Thursday, September 6, 2007

Zimbabwe is crumbling





Few Zimbabweans can cope with all the shortages of food, fuel and foreign currency and the current rate of inflation (the world's highest) - already more than 7 000% -- will just keep rising.

President Robert Mugabe, who is accused of gross human rights abuses, has made it clear that dissent will not be tolerated as he struggles to contain the economic crisis.
The defiant leader faces few political challenges from a divided opposition and his powerful Western foes, whom he accuses of plotting to oust him, have failed to weaken the veteran leader with economic sanctions.

Lip service
Many Zimbabweans feel South African President Thabo Mbeki and other regional leaders have only paid lip service to the suffering in their country, a view shared by Western diplomats.

They have failed to pressure Mugabe to find a solution and still respect him as an African liberation hero, deep bonds that overshadow one of the continent's gravest humanitarian crises.

"Government needs to stop burying its head in the sand over the rampant influx of undocumented Zimbabweans into South Africa and take proactive action to gain some form of control over the situation," South African immigration lawyer Gary Eisenberg said in a statement.

Applications for asylum and refugee status, meanwhile, are piling up.
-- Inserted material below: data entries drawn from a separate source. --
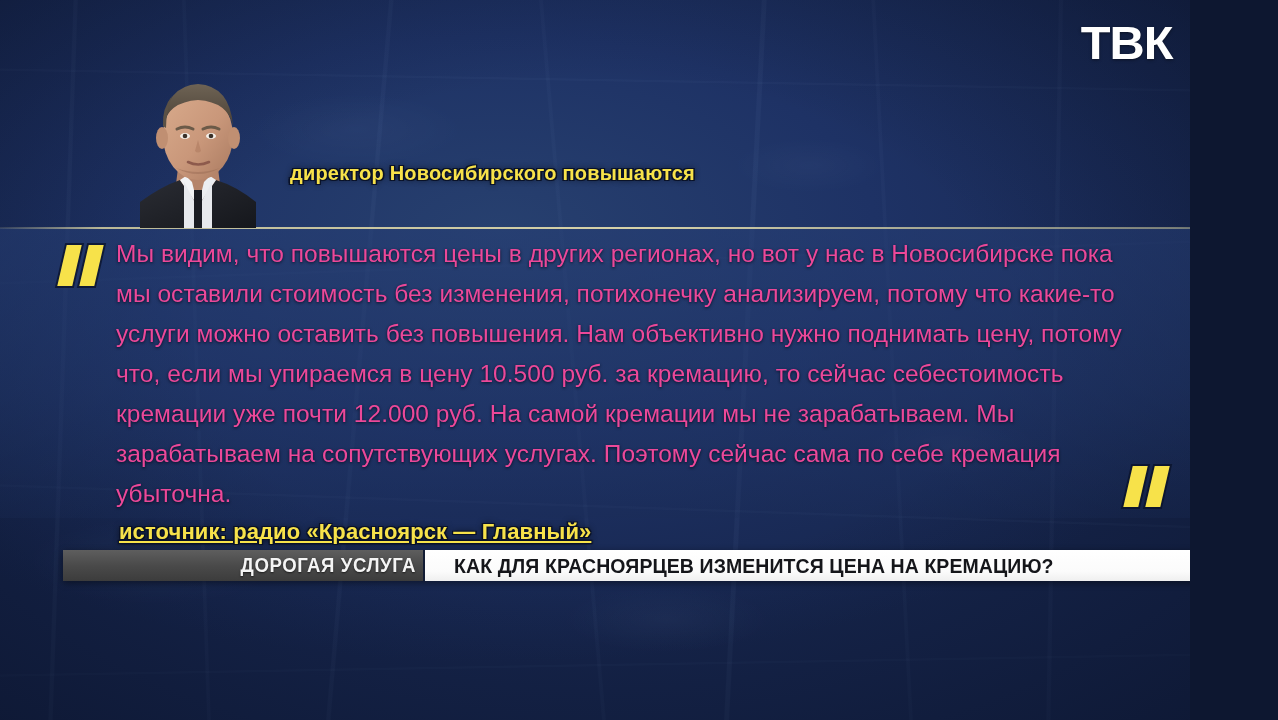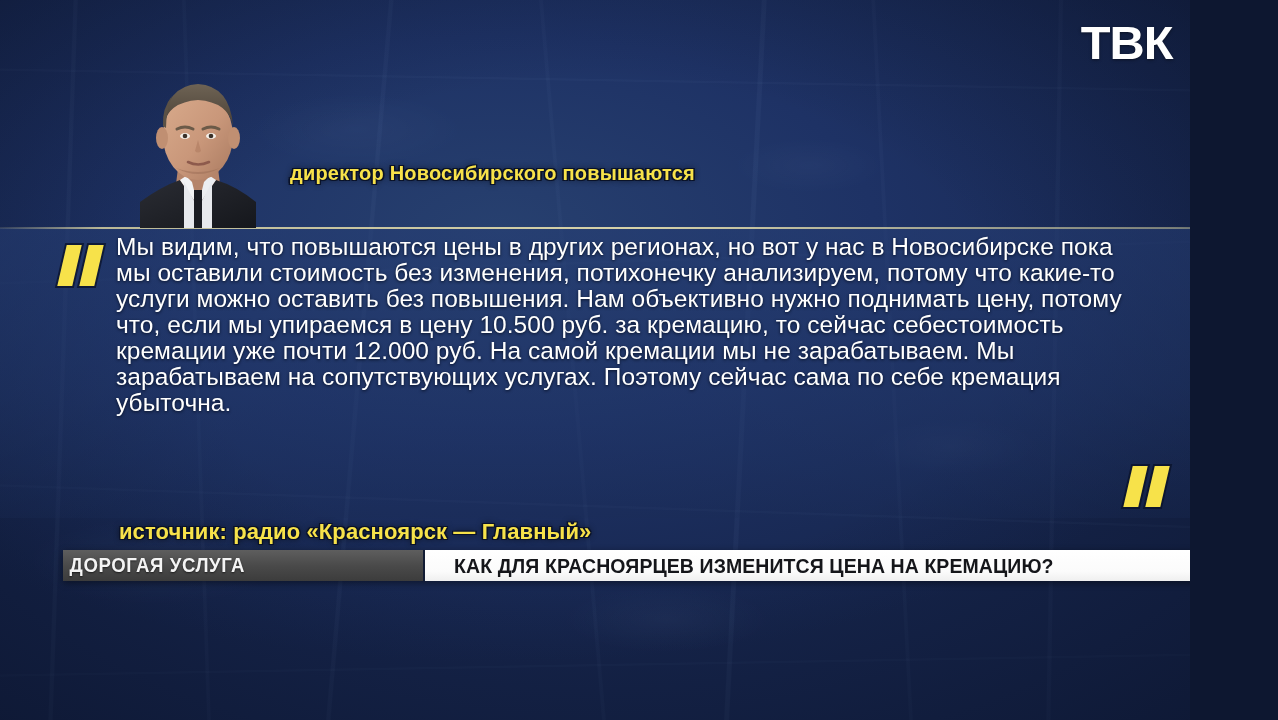"Мы видим, что повышаются цены" .quote-text { color: #ffffff -> #ec4899; line-height: 26px -> 40px }
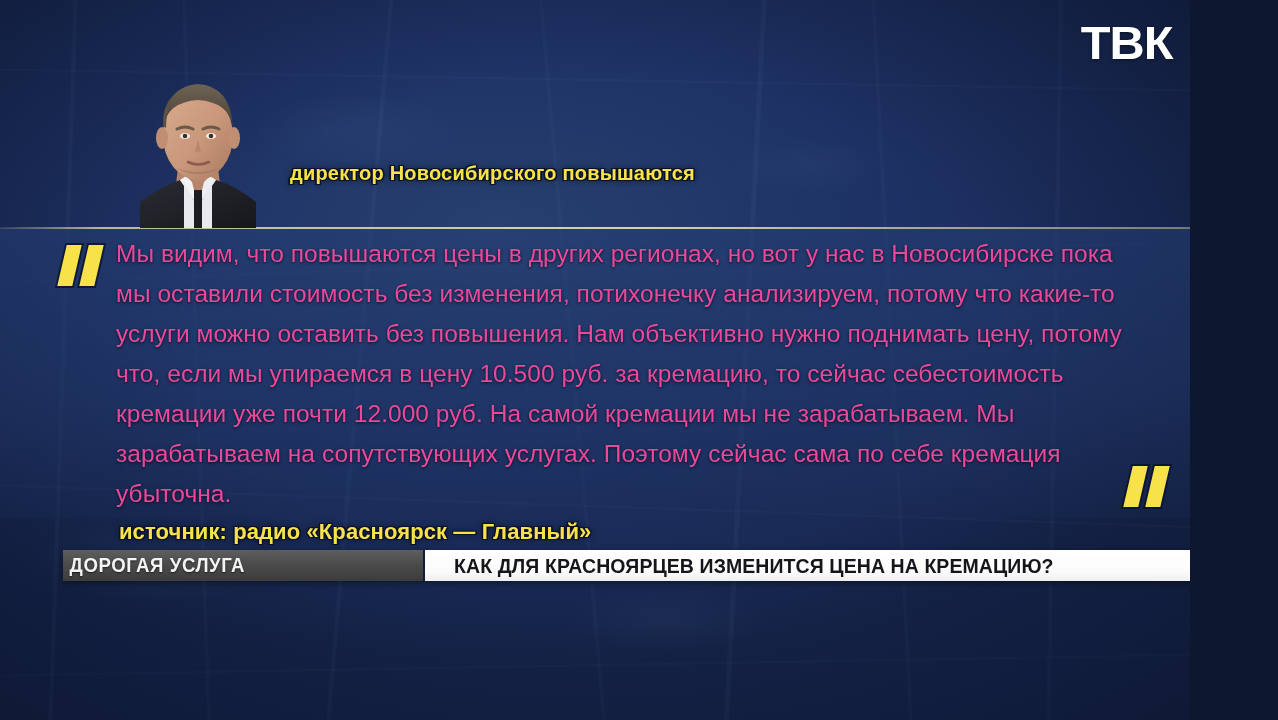"источник: радио «Красноярск — Главный»" .source { text-decoration: none -> underline }
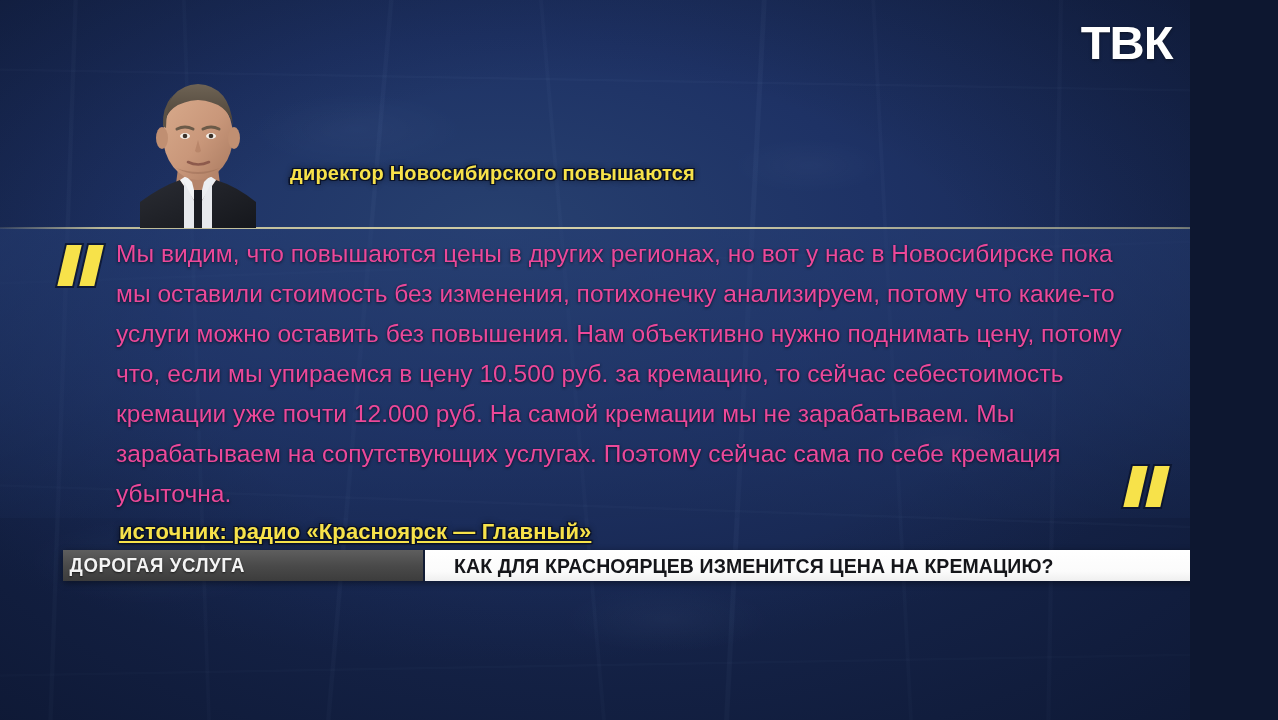"ДОРОГАЯ УСЛУГА" .ticker-rubric { justify-content: flex-start -> flex-end }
Demand is so high that Home Affairs has designated three days a week for Zimbabwean applicants.

While prices run wild in Zimbabwe, many basic goods are also out of reach for them in South Africa, let alone the flashy luxury cars and glitzy malls symbolising an economic boom.

Wage freeze
Meanwhile, Mugabe has banned all pay rises without state authorisation and handed himself extra powers in a new bid to curb the world's highest inflation rate, state media said on Friday.

As part of the package of measures which were gazetted by Mugabe and detailed in the government mouthpiece Herald newspaper, all rents, school fees and service charges must be frozen for the next six months.

"No one in private or public sectors can now raise salaries, wages, rents, service charges, prices and school fees on account of increases or anticipated increases in the consumer price index, the official and unofficial exchange rates, or valued added tax and duty," said the government-controlled publication.

Increases in salaries or fees can only be made in future with specific approval from the national incomes and prices commission, a body headed by Mugabe, and without any link to the inflation rate which currently stands at over 7 600%.

"The net effect of the charges will be to push inflation down since all increases will be by less than the current inflation rate," the report said.

"Those who breach the standards set by the commission when increasing pay, fees or prices can be fined ... jailed for up to six months, or given both punishments," it added.

The latest edicts come two months after the government effectively ordered retailers and businesses to slash their prices in half, a move which has led to widespread shortages in the Southern African nation.